论文标题
通过乘法更新来学习组成功能
Learning compositional functions via multiplicative weight updates
论文作者
论文摘要
组成性是生物学和人工神经网络的基本结构特征。通过梯度下降学习组成功能会导致众所周知的问题,例如消失和爆炸梯度,使仔细的学习率调整对现实世界应用至关重要。本文证明,乘法重量更新满足了根据组成功能量身定制的下降引理。基于这种引理,我们得出了Adam Optimiser的乘法版本,并表明它可以在无需学习率调整的情况下训练艺术神经网络体系结构的状态。我们进一步表明,女士很容易通过在对数编号系统中代表其权重来训练本质压缩的神经网络。我们通过在乘法重量更新与有关生物学突触的最新发现之间建立联系来结束。
Compositionality is a basic structural feature of both biological and artificial neural networks.

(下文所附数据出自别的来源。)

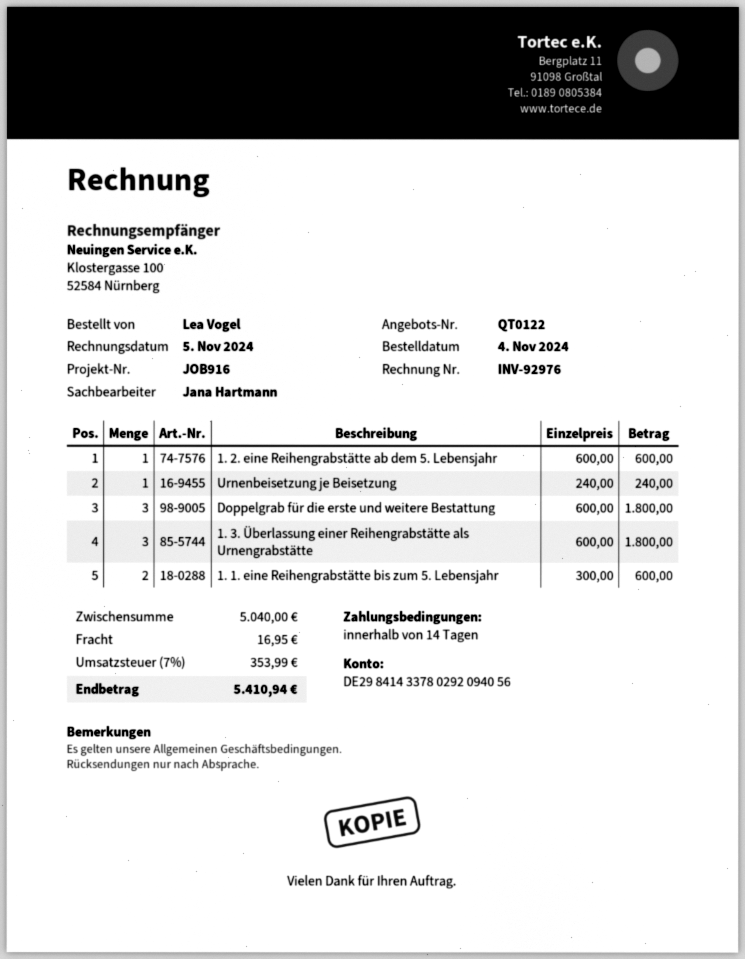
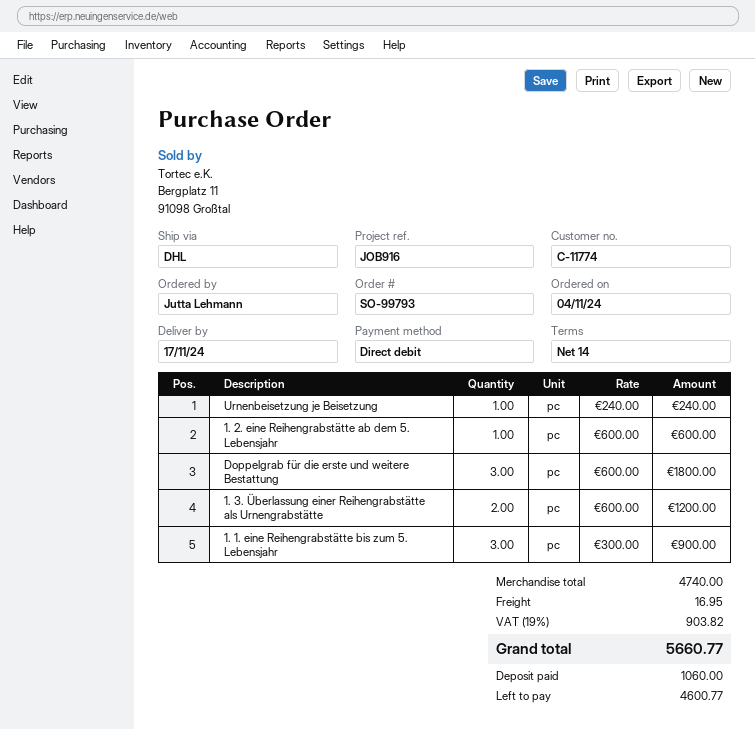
ordered by: Lea Vogel -> Jutta Lehmann
1. 3. Überlassung einer Reihengrabstätte als Urnengrabstätte: 3 x 600.00 = 1800.00 -> 2 x 600.00 = 1200.00
1. 1. eine Reihengrabstätte bis zum 5. Lebensjahr: 2 x 300.00 = 600.00 -> 3 x 300.00 = 900.00
subtotal: 5040.00 -> 4740.00
tax: 7% = 353.99 -> 19% = 903.82
total: 5410.94 -> 5660.77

Learning compositional functions via gradient descent incurs well known problems like vanishing and exploding gradients, making careful learning rate tuning essential for real-world applications. This paper proves that multiplicative weight updates satisfy a descent lemma tailored to compositional functions. Based on this lemma, we derive Madam -- a multiplicative version of the Adam optimiser -- and show that it can train state of the art neural network architectures without learning rate tuning. We further show that Madam is easily adapted to train natively compressed neural networks by representing their weights in a logarithmic number system. We conclude by drawing connections between multiplicative weight updates and recent findings about synapses in biology.